--- INFORMATION GIVEN Enclosed Below ---

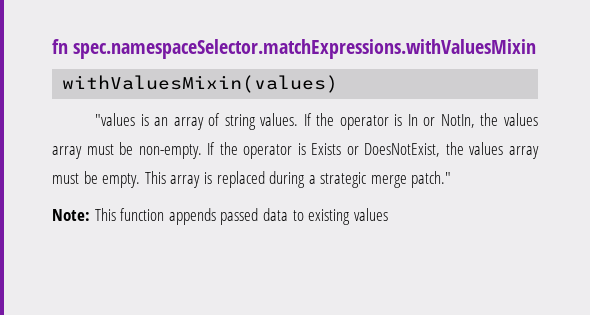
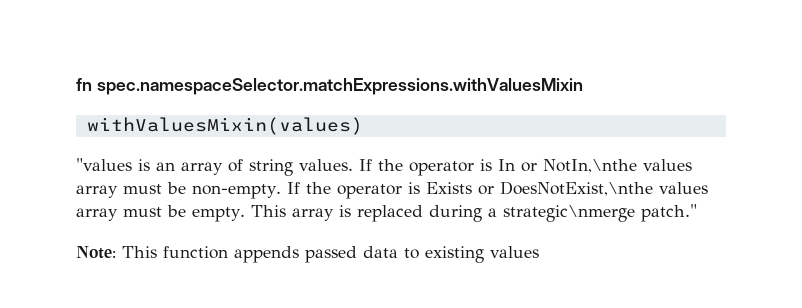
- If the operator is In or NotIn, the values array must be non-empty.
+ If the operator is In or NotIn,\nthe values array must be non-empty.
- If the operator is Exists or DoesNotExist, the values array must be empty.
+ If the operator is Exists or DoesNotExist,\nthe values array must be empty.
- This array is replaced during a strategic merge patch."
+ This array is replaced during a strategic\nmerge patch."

--- End of Enclosed INFORMATION GIVEN ---
--- INFORMATION GIVEN Enclosed Below ---

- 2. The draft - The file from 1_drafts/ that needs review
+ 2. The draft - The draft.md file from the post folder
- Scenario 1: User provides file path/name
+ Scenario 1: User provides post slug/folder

--- End of Enclosed INFORMATION GIVEN ---
--- INFORMATION GIVEN Enclosed Below ---

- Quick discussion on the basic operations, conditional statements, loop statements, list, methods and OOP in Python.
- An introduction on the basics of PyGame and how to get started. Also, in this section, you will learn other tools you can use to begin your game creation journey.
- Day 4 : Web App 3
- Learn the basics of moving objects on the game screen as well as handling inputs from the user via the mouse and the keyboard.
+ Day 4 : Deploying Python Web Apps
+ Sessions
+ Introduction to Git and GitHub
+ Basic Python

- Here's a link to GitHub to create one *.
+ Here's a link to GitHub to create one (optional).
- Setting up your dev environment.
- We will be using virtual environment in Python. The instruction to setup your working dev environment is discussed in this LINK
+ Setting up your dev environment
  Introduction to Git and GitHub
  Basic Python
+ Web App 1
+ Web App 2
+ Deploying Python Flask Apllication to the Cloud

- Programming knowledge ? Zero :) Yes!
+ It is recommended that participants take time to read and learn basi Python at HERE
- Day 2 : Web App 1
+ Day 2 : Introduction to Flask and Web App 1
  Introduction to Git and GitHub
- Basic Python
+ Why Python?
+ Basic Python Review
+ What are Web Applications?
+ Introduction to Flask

--- End of Enclosed INFORMATION GIVEN ---

● **ASSIGNMENT**: Among the entries above, the line containing "- This array", the line containing "during a strategic\nmerge", and all lines between them are to be restated word for word; nothing else belongs in the reply.

● **RESULT**:
- This array is replaced during a strategic merge patch."
+ This array is replaced during a strategic\nmerge patch."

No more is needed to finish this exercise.